A maze can be modeled as a two-dimensional array where each element is either a wall or a corridor. The Grid class from the Stanford library is a good fit tool for representing a maze. It provides the abstraction of a two-dimensional array in a safe, encapsulated form with various client conveniences. We use a bool as the element, storing true for a cell that is an open corridor and false for a wall.
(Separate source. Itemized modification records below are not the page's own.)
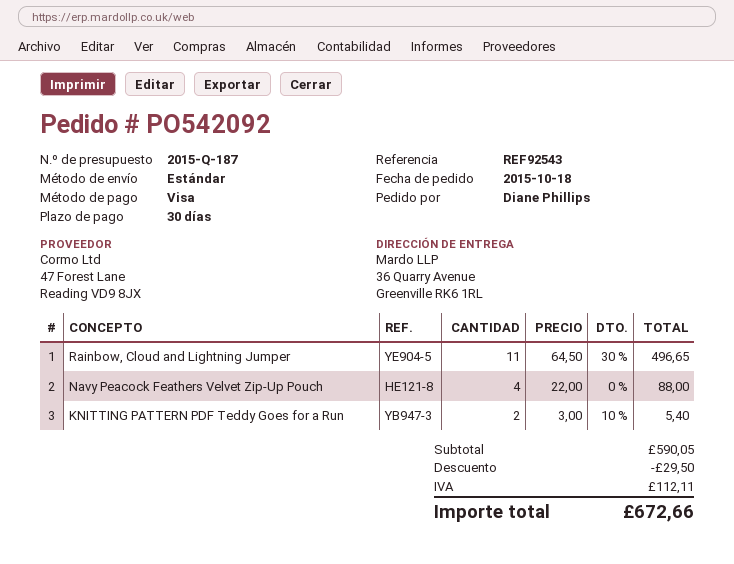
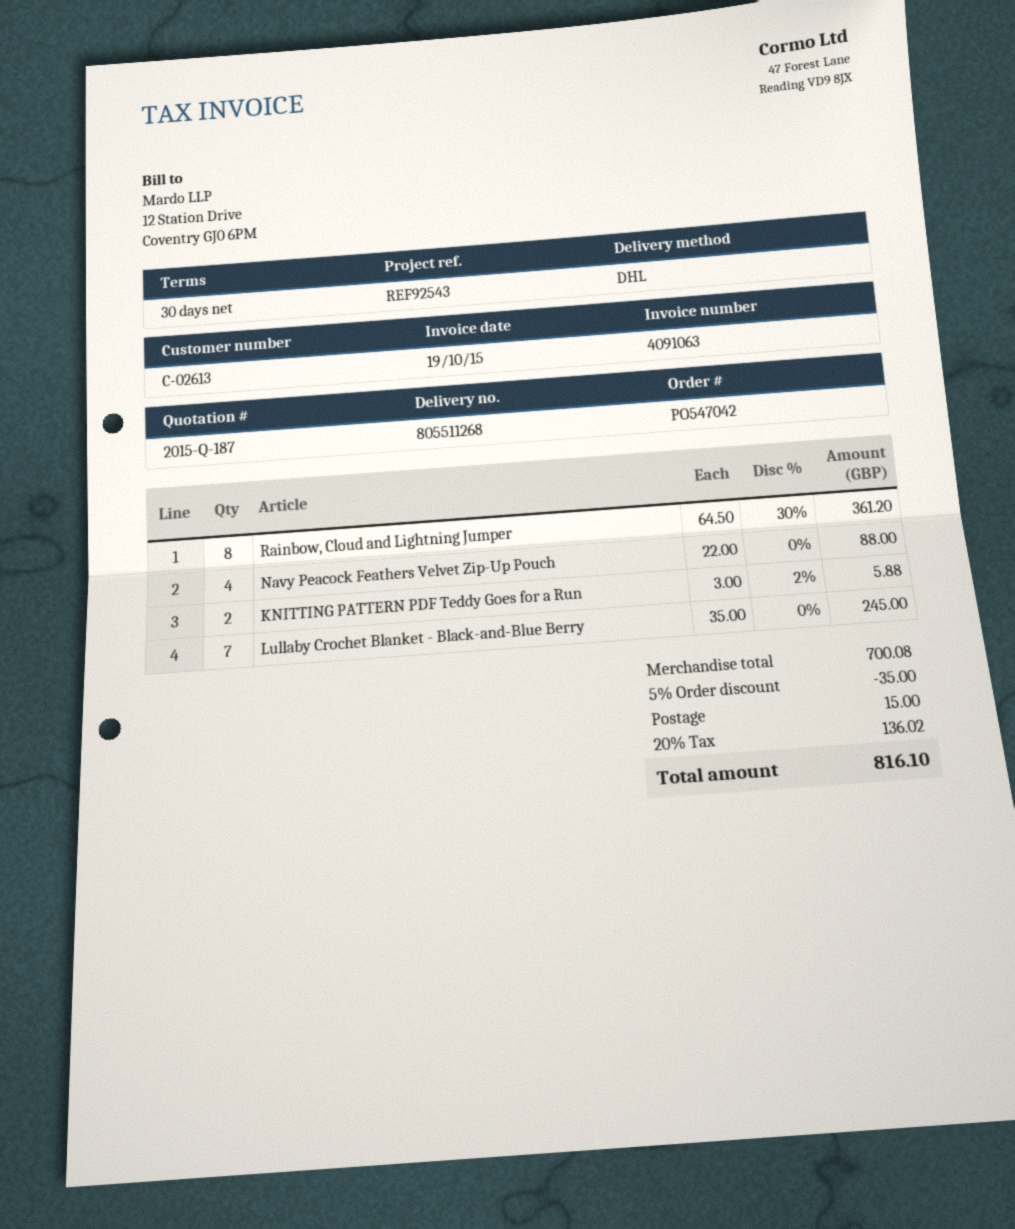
order number: PO542092 -> PO547042
shipping method: standard -> DHL
Rainbow, Cloud and Lightning Jumper: 11 x 64.50 - 30% = 496.65 -> 8 x 64.50 - 30% = 361.20
KNITTING PATTERN PDF Teddy Goes for a Run: 2 x 3.00 - 10% = 5.40 -> 2 x 3.00 - 2% = 5.88
Lullaby Crochet Blanket - Black-and-Blue Berry: none -> 7 x 35.00 = 245.00
subtotal: 590.05 -> 700.08
discount: 29.50 -> 35.00
shipping: none -> 15.00
tax: 112.11 -> 136.02
total: 672.66 -> 816.10

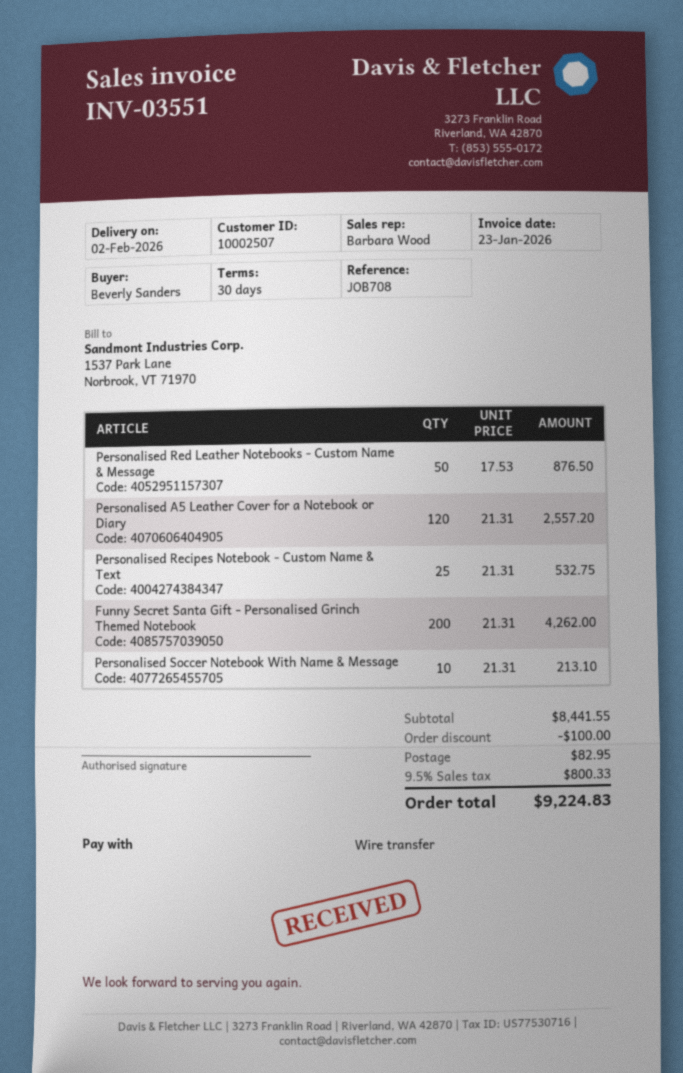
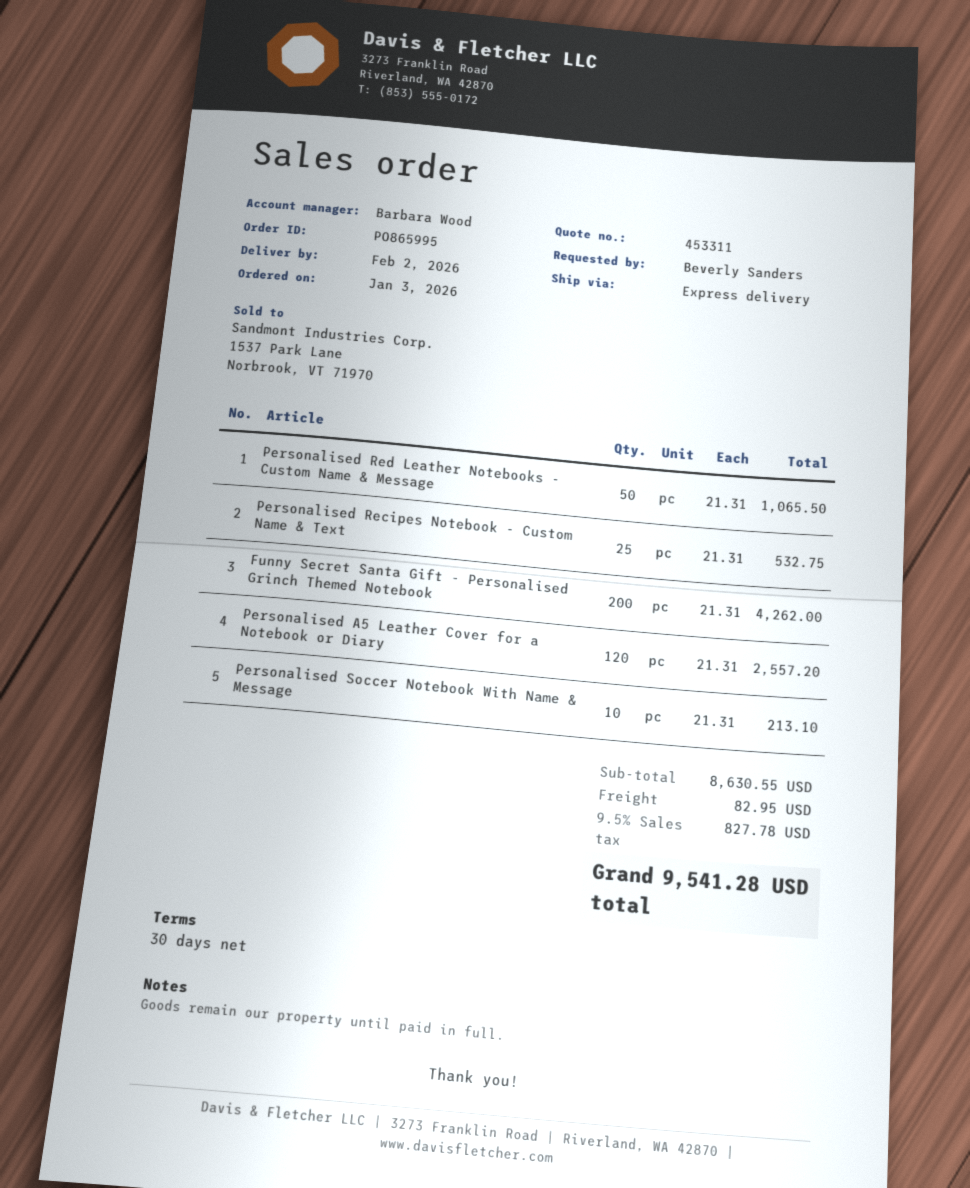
Personalised Red Leather Notebooks - Custom Name & Message: 50 x 17.53 = 876.50 -> 50 x 21.31 = 1065.50
subtotal: 8441.55 -> 8630.55
discount: 100.00 -> none
tax: 9.5% = 800.33 -> 9.5% = 827.78
total: 9224.83 -> 9541.28

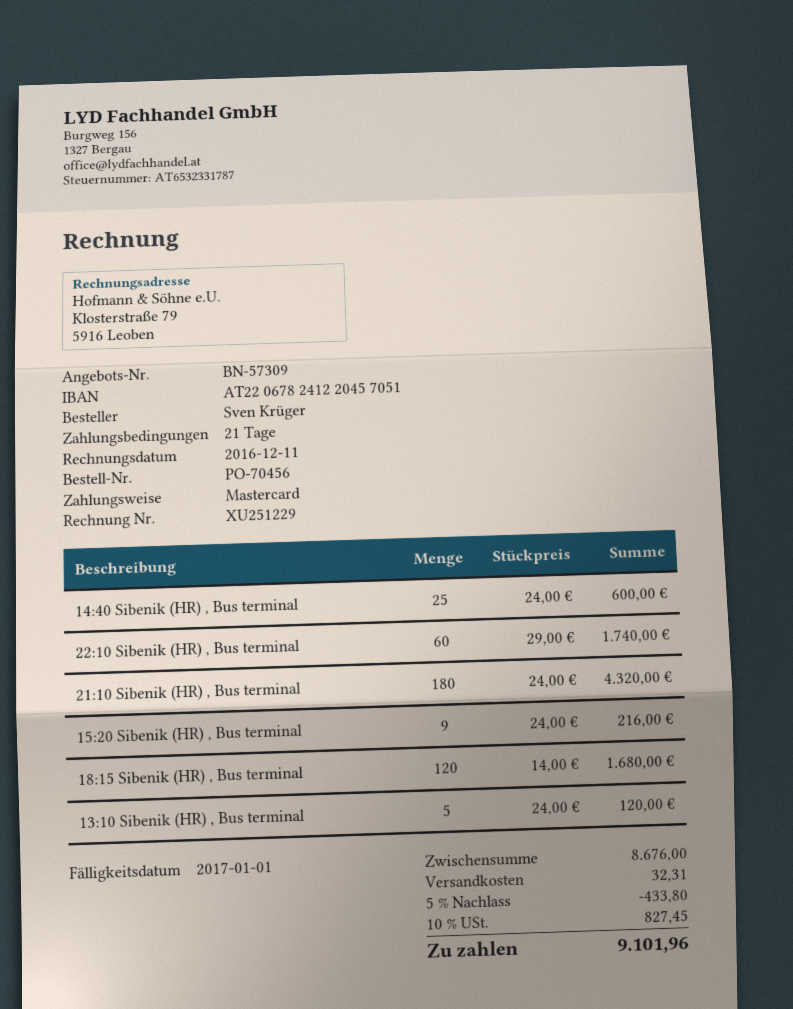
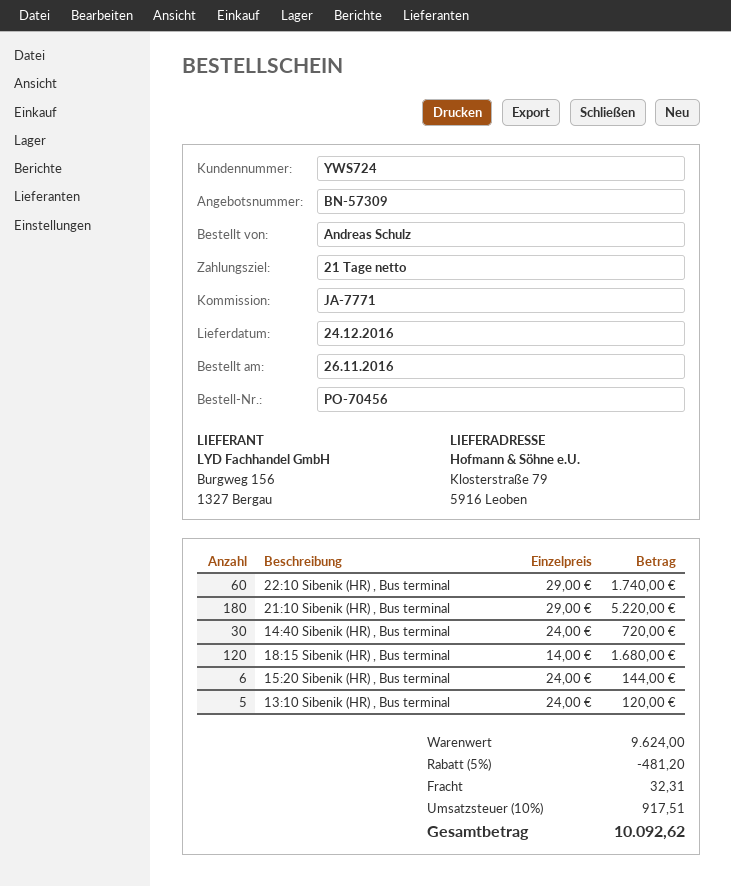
ordered by: Sven Krüger -> Andreas Schulz
14:40 Sibenik (HR) , Bus terminal: 25 x 24.00 = 600.00 -> 30 x 24.00 = 720.00
21:10 Sibenik (HR) , Bus terminal: 180 x 24.00 = 4320.00 -> 180 x 29.00 = 5220.00
15:20 Sibenik (HR) , Bus terminal: 9 x 24.00 = 216.00 -> 6 x 24.00 = 144.00
subtotal: 8676.00 -> 9624.00
discount: 5% = 433.80 -> 5% = 481.20
tax: 10% = 827.45 -> 10% = 917.51
total: 9101.96 -> 10092.62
Access to grid elements is generally by row and column, e.g. grid[row][col]. Alternatively elements can be selected by GridLocation. GridLocation is a small struct type that pairs the row and column together into one aggregate type. A struct is a C++ user-defined type consisting of a defined set of named fields of heterogeneous type.

 GridLocation chosen;
 chosen.row = 3;      // separate assignment to row
 chosen.col = 4;      // then col
 if (maze[chosen]) // equivalent to maze[3][4]
 ...
   
   // or can set both row, col as part of initialization
 GridLocation exit = { maze.numRows()-1, maze.numCols()-1 }; // last row, last col 
 if (chosen == exit) // can directly compare two GridLocations  
 ...
 if (chosen.row == 0 && chosen.col == 0) // also ok to compare row,col separately
 ...

References

Lecture slides on Grid
Documentation for Grid
Section 6.1 of the textbook introduces struct types
Header files grid.h and gridlocation.h within the starter project subfolder lib/StanfordCPPLIb/collections/
GridLocation has a neighbors operation that is a bit ill-matched to our needs. For maze, neighbors are defined in the four cardinal directions only (N,S,E,W), but GridLocation also considers NE, NW and so on. Rather than try to work around the mismatch, it is cleaner to write your own operation to collect the neighbors.

Reading a maze file

A maze file contains a maze written in text format. Each line of the file corresponds to one row of the maze. Within a row, the character @ is used for walls and - for corridors. Here are the first few lines of a sample maze file:

 -----@-----------
 @@@@-@@@@@@@@@-@@
 ---@---------@---
 -@@@@@@@@@@@-@-@-
 -----@---@---@-@-

The last line of a maze file must either be a blank line or can optionally includes the solution written as a Stack of GridLocation.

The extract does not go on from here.